** Records shown follows **

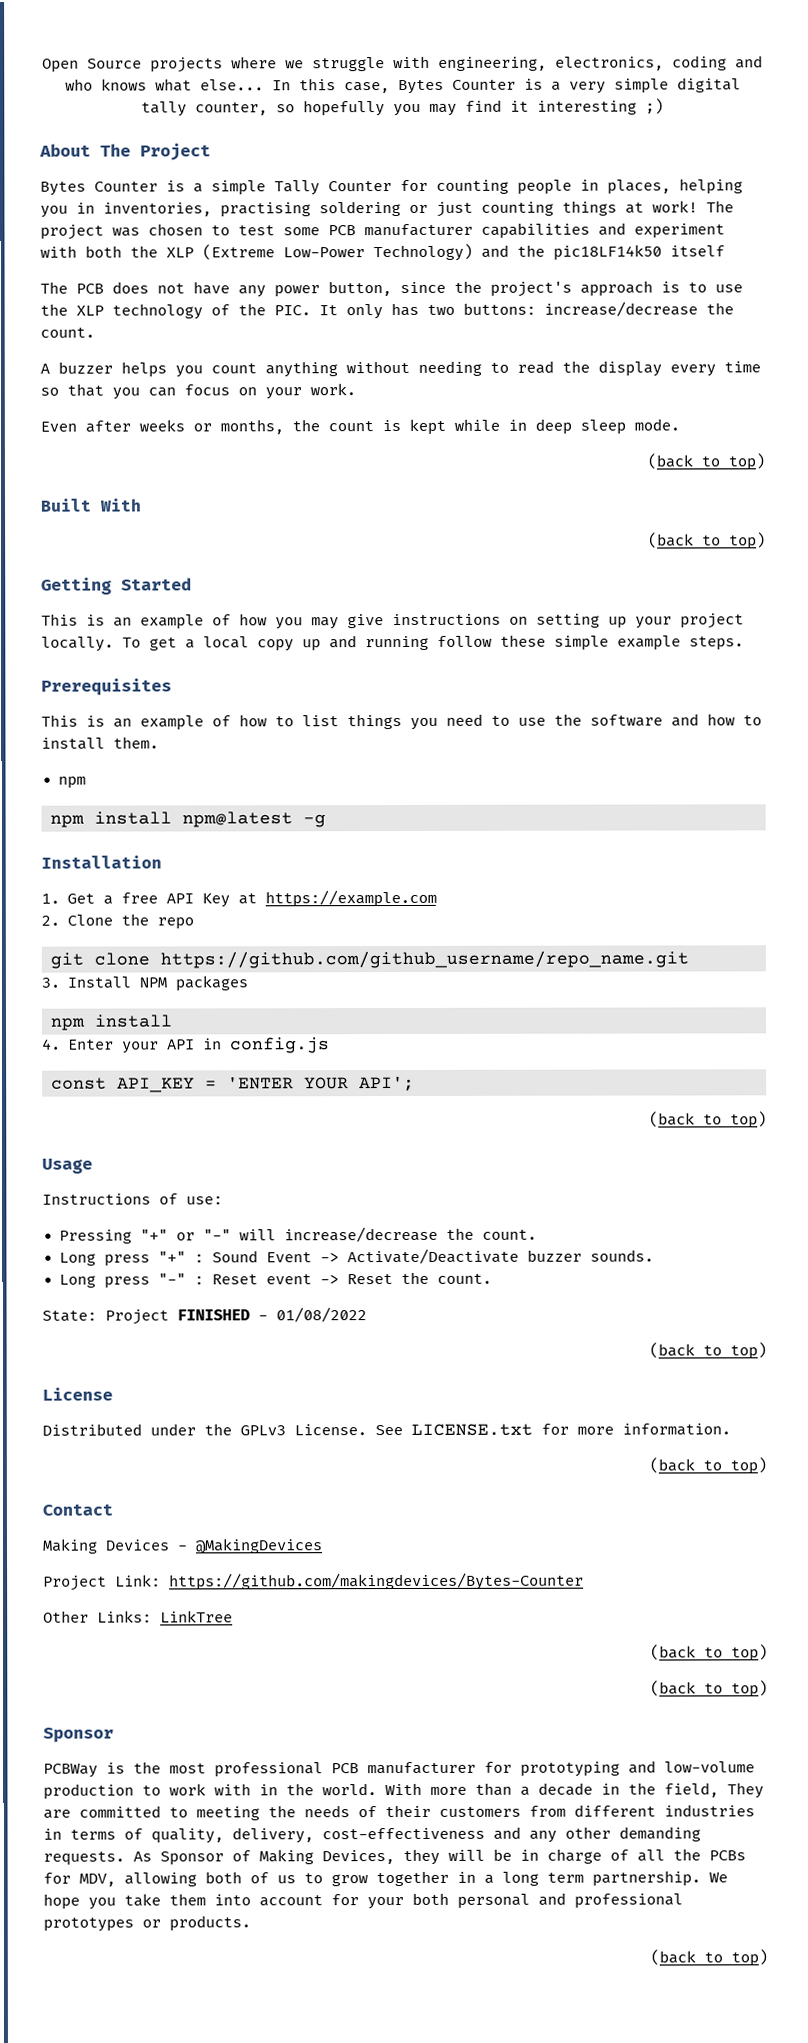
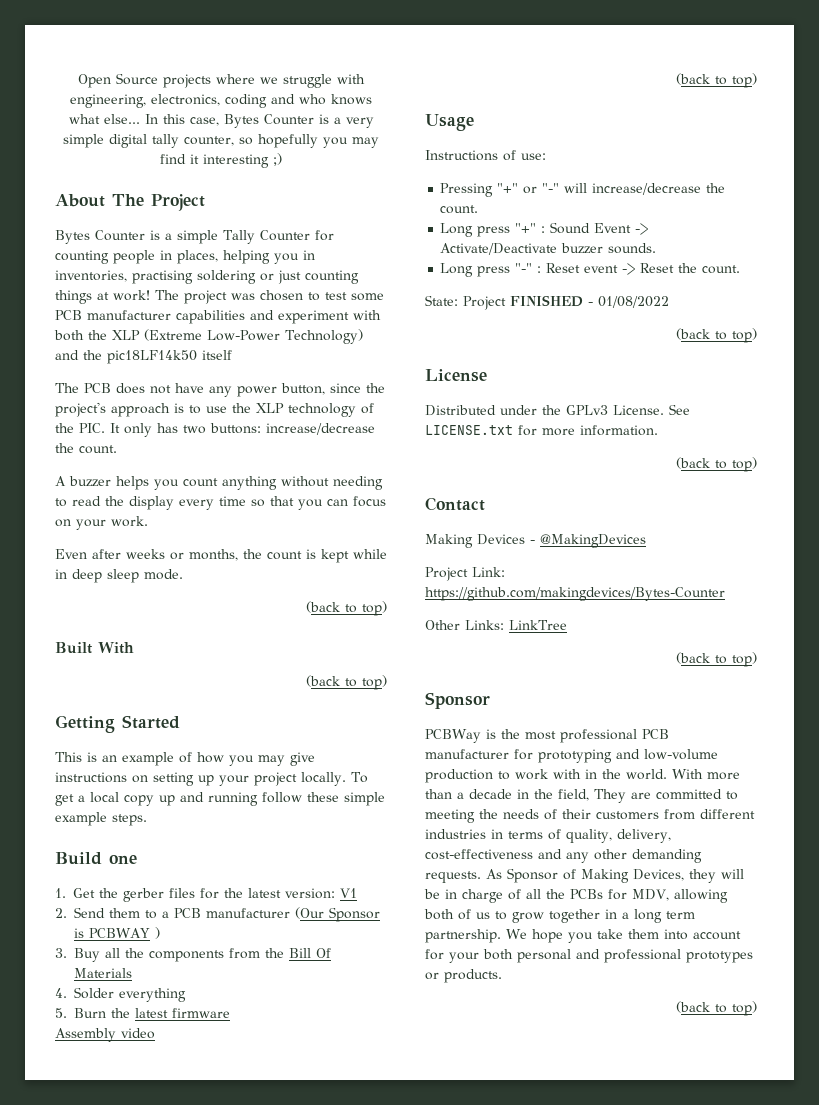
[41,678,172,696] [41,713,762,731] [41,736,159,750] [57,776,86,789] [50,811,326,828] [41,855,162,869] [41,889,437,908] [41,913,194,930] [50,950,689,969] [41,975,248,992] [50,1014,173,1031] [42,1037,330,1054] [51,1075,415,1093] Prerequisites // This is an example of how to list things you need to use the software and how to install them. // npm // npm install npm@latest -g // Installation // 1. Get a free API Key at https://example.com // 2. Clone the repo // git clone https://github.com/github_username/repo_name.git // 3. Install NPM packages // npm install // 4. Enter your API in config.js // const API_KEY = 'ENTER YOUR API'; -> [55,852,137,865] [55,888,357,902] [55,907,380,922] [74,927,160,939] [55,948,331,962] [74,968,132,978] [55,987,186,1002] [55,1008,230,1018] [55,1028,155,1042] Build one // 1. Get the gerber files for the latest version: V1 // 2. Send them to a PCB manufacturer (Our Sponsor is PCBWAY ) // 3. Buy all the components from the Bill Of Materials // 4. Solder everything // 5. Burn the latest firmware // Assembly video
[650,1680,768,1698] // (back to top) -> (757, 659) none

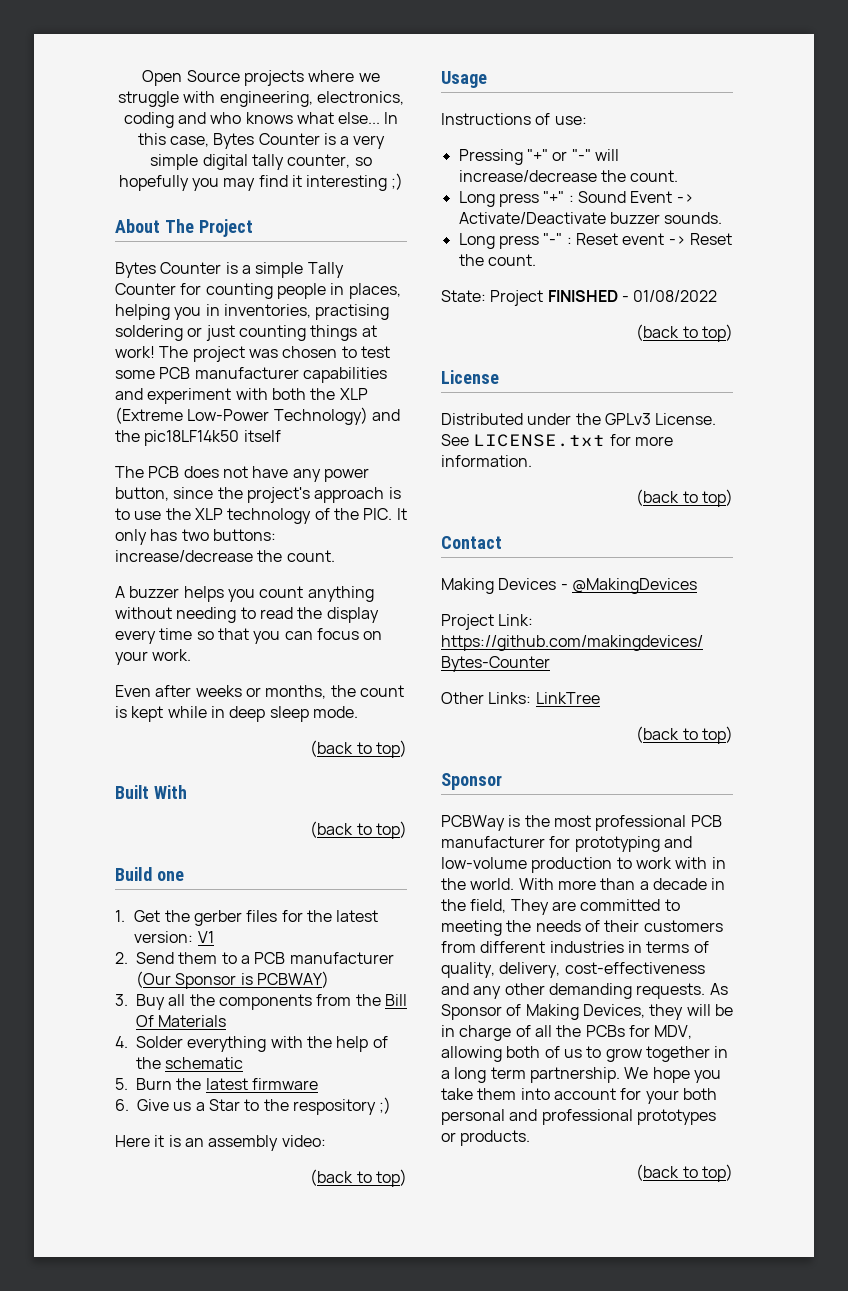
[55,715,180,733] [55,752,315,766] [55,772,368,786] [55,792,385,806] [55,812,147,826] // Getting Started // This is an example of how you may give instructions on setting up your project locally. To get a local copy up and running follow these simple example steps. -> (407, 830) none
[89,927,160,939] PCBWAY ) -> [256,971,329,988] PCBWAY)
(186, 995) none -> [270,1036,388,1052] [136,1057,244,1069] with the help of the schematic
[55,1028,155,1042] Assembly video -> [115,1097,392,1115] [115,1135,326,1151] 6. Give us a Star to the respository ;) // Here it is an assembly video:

** End of Records shown **
** Records shown follows **

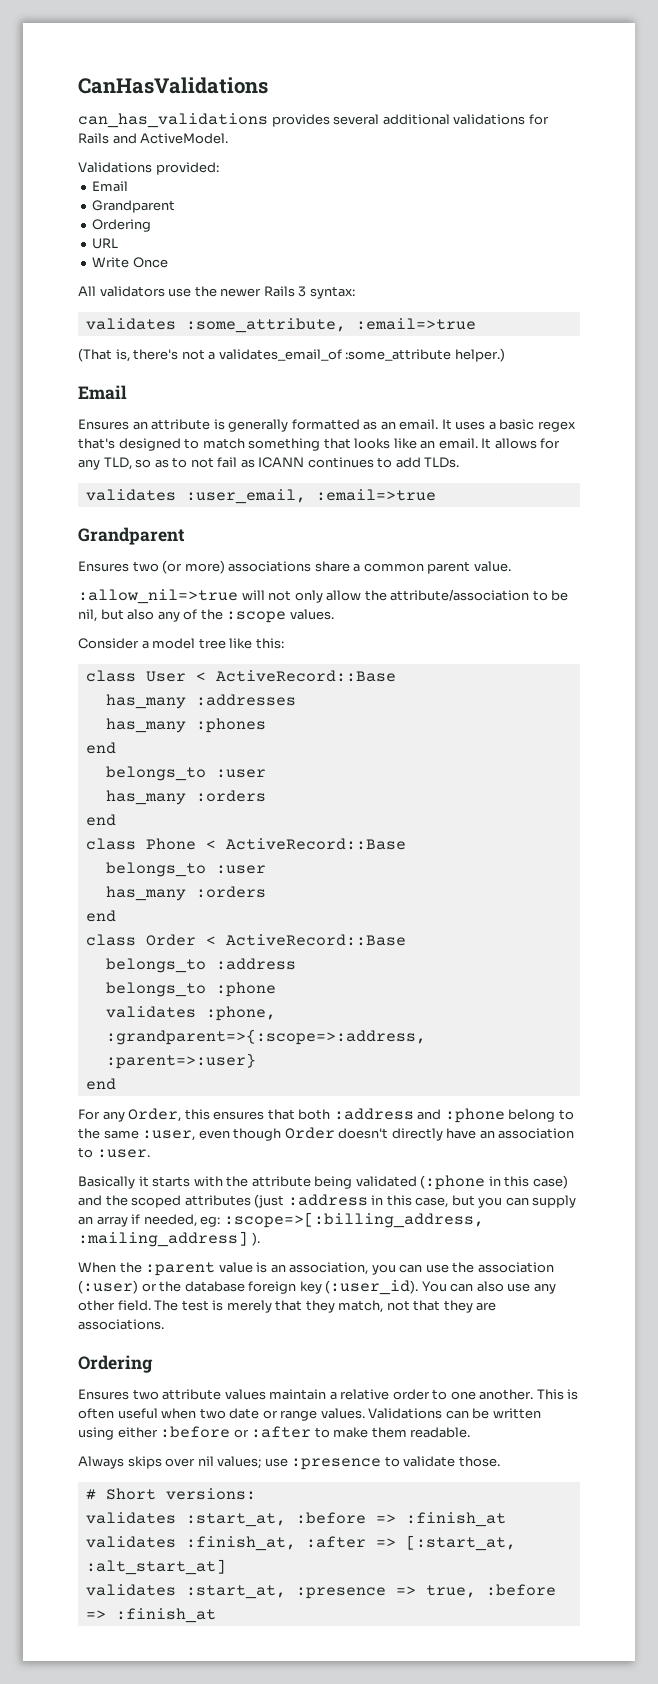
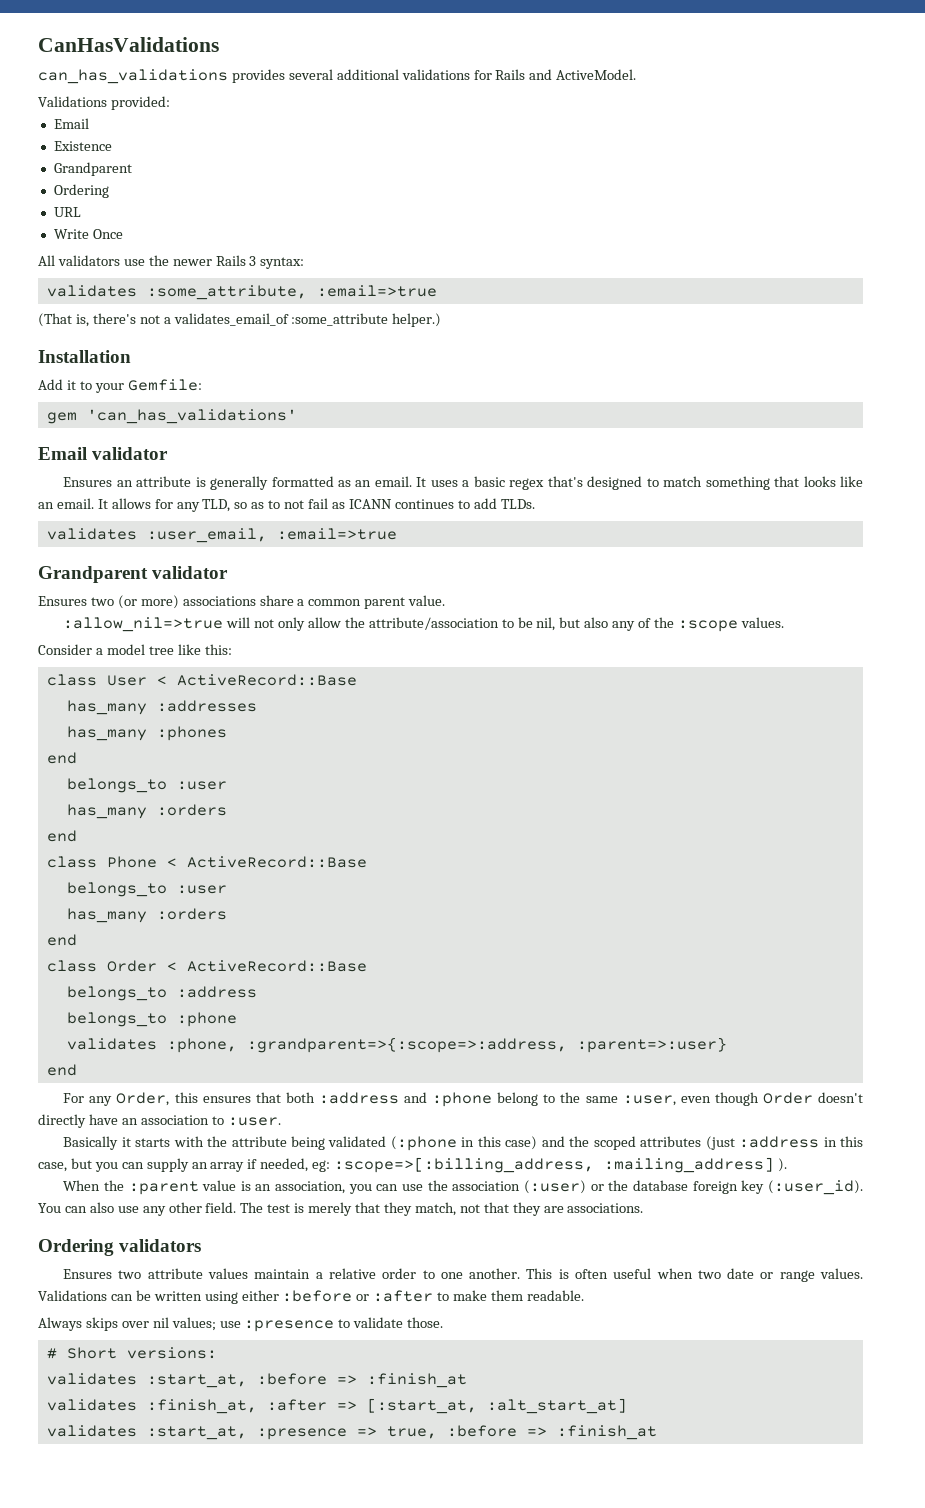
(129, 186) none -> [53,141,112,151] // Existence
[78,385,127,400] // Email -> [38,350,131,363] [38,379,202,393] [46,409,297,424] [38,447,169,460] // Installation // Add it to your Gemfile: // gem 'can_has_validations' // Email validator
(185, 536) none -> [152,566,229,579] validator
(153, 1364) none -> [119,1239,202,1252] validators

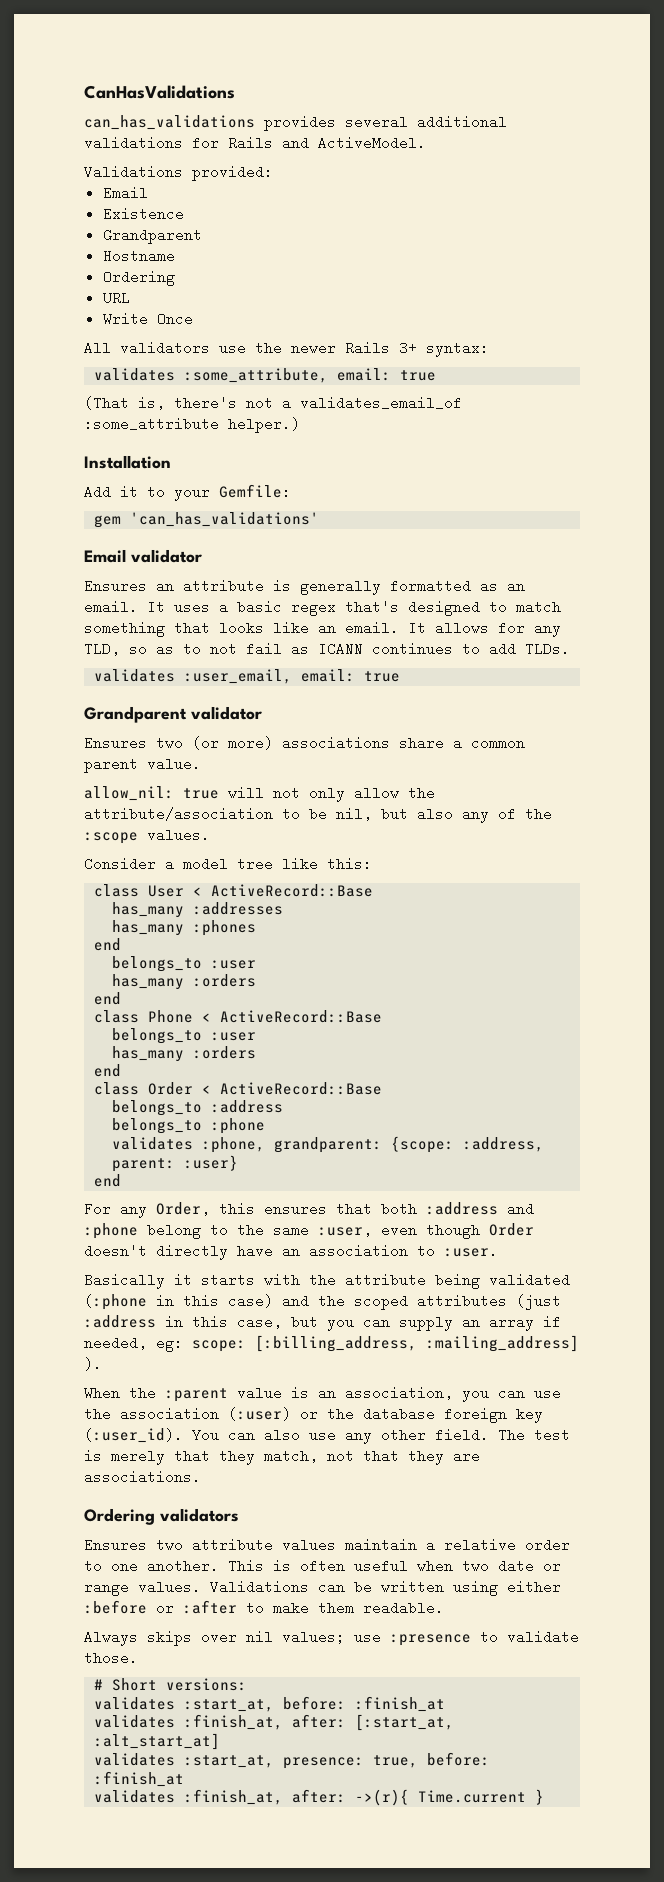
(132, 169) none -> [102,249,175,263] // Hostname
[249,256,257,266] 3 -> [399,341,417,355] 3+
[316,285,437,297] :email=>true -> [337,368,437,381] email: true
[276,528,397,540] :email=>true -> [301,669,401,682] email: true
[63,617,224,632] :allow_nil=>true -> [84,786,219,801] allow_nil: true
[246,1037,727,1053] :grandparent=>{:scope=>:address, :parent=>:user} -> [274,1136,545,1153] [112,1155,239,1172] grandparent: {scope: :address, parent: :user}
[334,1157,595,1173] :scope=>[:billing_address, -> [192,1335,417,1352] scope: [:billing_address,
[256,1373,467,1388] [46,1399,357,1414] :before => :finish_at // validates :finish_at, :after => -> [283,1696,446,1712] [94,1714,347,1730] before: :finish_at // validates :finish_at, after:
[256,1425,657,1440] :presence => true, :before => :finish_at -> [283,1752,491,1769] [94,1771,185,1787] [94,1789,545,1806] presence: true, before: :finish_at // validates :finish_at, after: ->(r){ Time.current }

** End of Records shown **

Problem details:
Copy only this part of the entries above: the line with "-> [274,1136,545,1153] [112,1155,239,1172]", the line with "[256,1373,467,1388] [46,1399,357,1414] :before", and the lines between, all exactly as written.

Solution for this problem:
[246,1037,727,1053] :grandparent=>{:scope=>:address, :parent=>:user} -> [274,1136,545,1153] [112,1155,239,1172] grandparent: {scope: :address, parent: :user}
[334,1157,595,1173] :scope=>[:billing_address, -> [192,1335,417,1352] scope: [:billing_address,
[256,1373,467,1388] [46,1399,357,1414] :before => :finish_at // validates :finish_at, :after => -> [283,1696,446,1712] [94,1714,347,1730] before: :finish_at // validates :finish_at, after:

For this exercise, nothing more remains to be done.